## Data excerpts
========

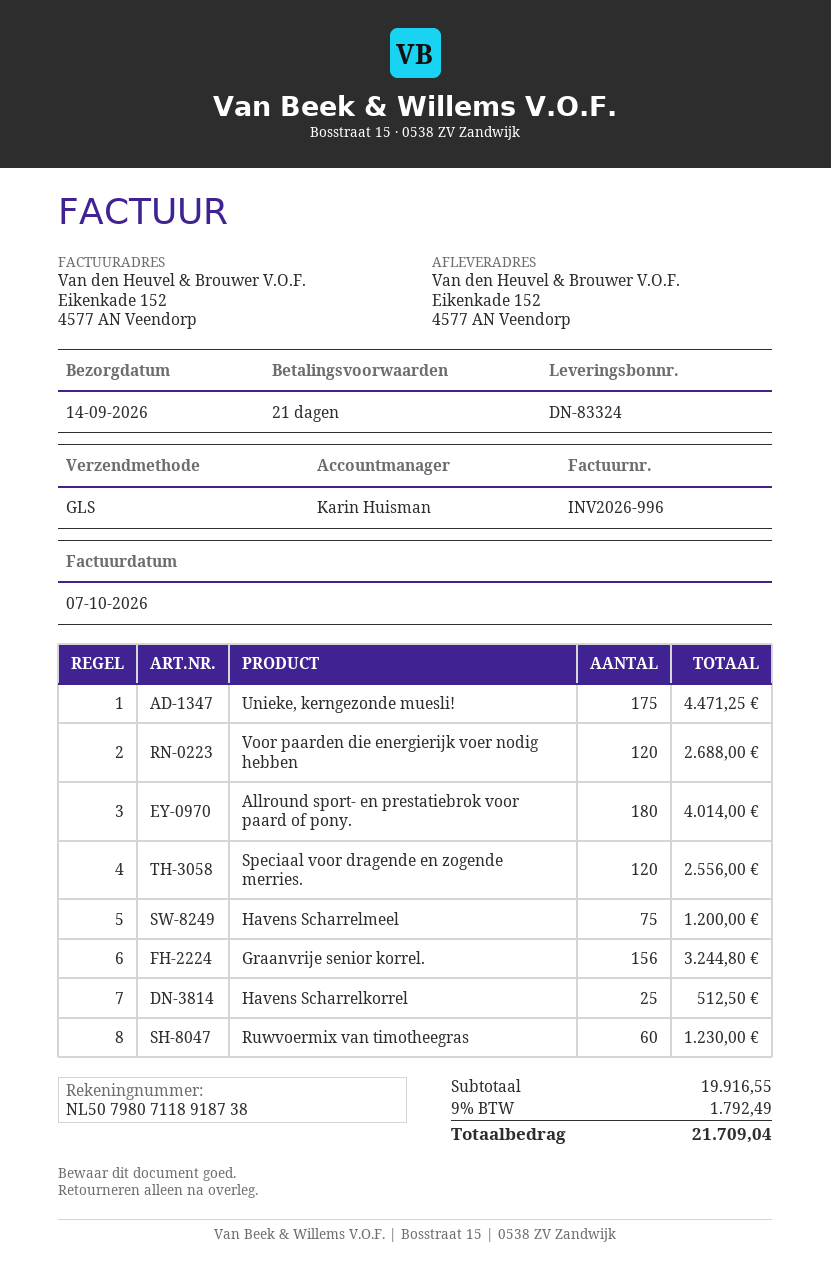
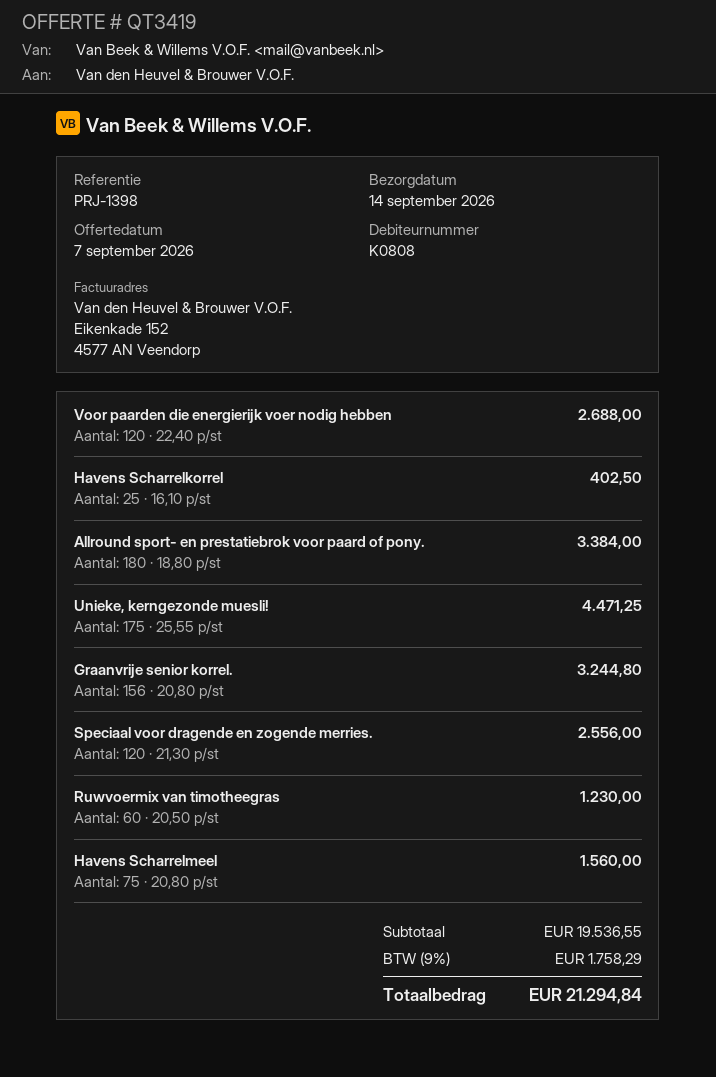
Allround sport- en prestatiebrok voor paard of pony.: 180 for 4014.00 -> 180 for 3384.00
Havens Scharrelmeel: 75 for 1200.00 -> 75 for 1560.00
Havens Scharrelkorrel: 25 for 512.50 -> 25 for 402.50
subtotal: 19916.55 -> 19536.55
tax: 9% = 1792.49 -> 9% = 1758.29
total: 21709.04 -> 21294.84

========

## Problem details
Every line of the data above should be returned exactly, with the pictures removed.

## Written reply
Allround sport- en prestatiebrok voor paard of pony.: 180 for 4014.00 -> 180 for 3384.00
Havens Scharrelmeel: 75 for 1200.00 -> 75 for 1560.00
Havens Scharrelkorrel: 25 for 512.50 -> 25 for 402.50
subtotal: 19916.55 -> 19536.55
tax: 9% = 1792.49 -> 9% = 1758.29
total: 21709.04 -> 21294.84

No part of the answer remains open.